> PROMPT: In the records below, take the line containing "The PIDA control" and reproduce it and every subsequent line exactly, adding nothing.

> EXERCISE DATA:
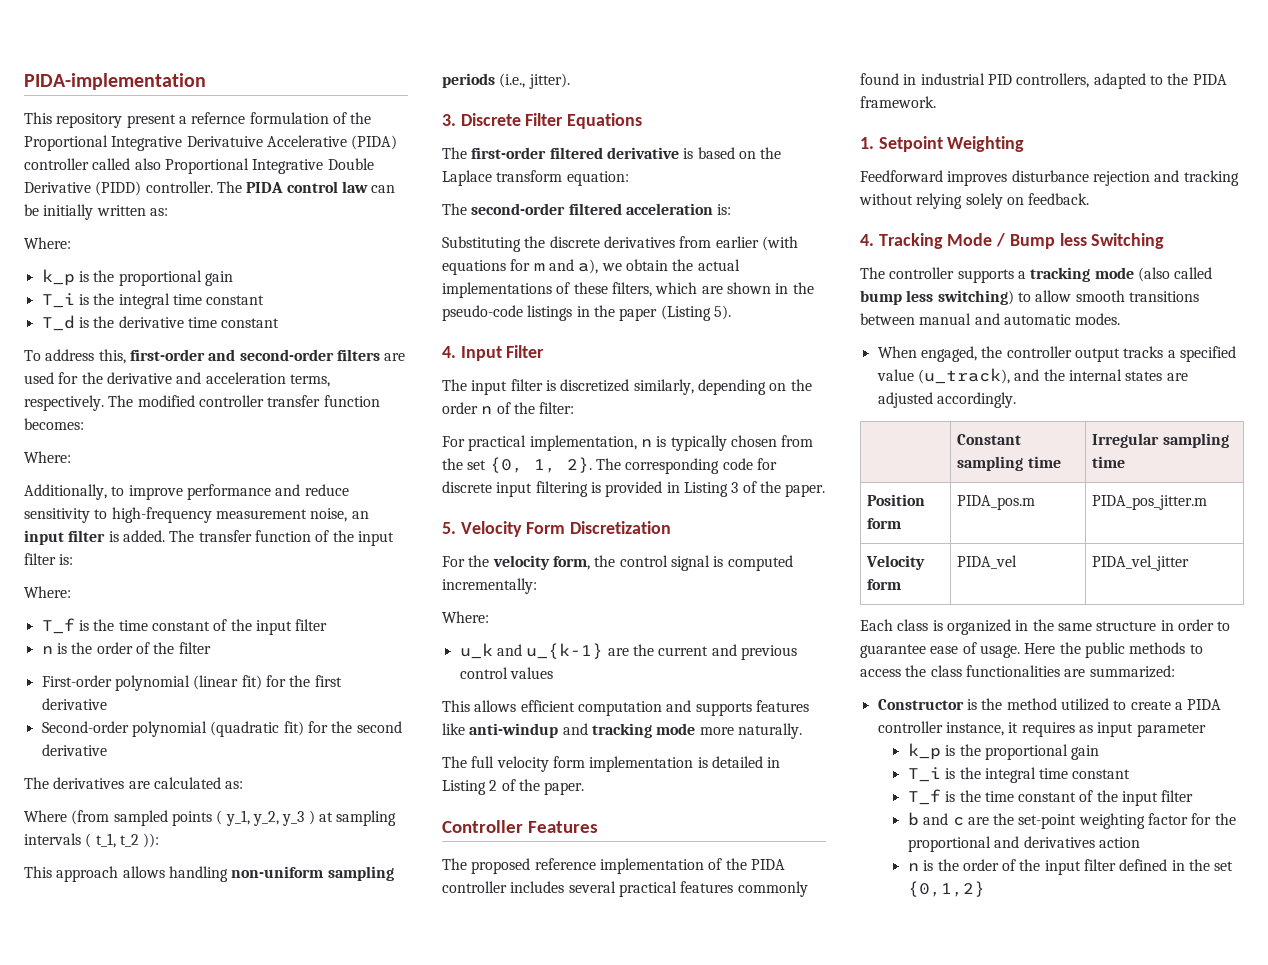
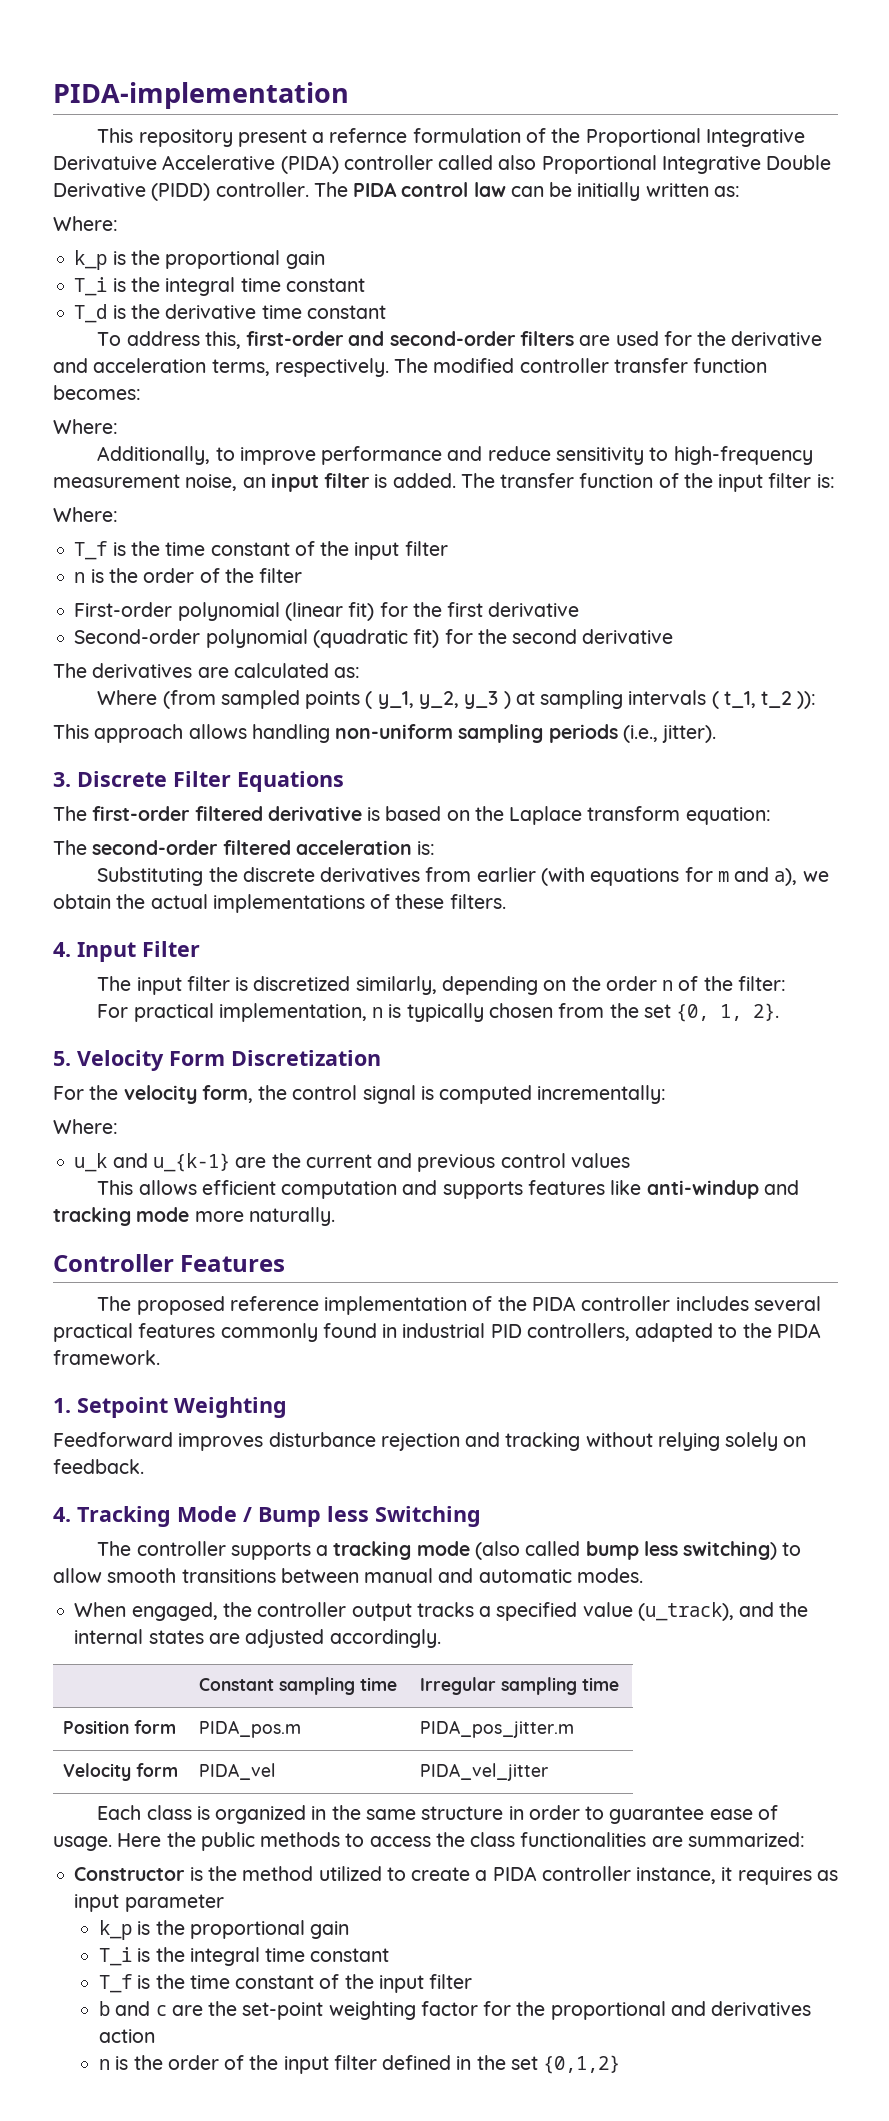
- Substituting the discrete derivatives from earlier (with equations for m and a), we obtain the actual implementations of these filters, which are shown in the pseudo-code listings in the paper (Listing 5).
+ Substituting the discrete derivatives from earlier (with equations for m and a), we obtain the actual implementations of these filters.
- The corresponding code for discrete input filtering is provided in Listing 3 of the paper.
- The full velocity form implementation is detailed in Listing 2 of the paper.

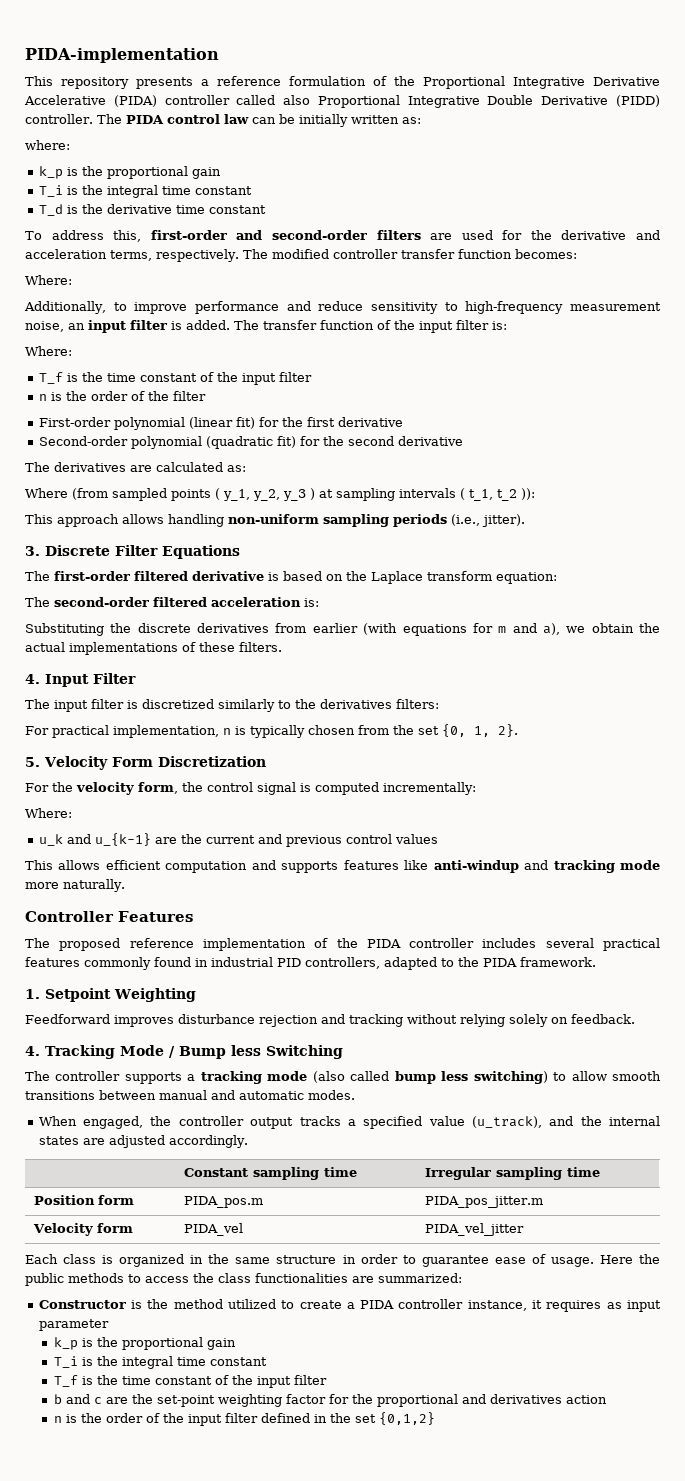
- This repository present a refernce formulation of the Proportional Integrative Derivatuive Accelerative (PIDA) controller called also Proportional Integrative Double Derivative (PIDD) controller.
+ This repository presents a reference formulation of the Proportional Integrative Derivative Accelerative (PIDA) controller called also Proportional Integrative Double Derivative (PIDD) controller.
  The PIDA control law can be initially written as:
- Where:
+ where:
- The input filter is discretized similarly, depending on the order n of the filter:
+ The input filter is discretized similarly to the derivatives filters:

> WRITTEN ANSWER:
  The PIDA control law can be initially written as:
- Where:
+ where:
- The input filter is discretized similarly, depending on the order n of the filter:
+ The input filter is discretized similarly to the derivatives filters:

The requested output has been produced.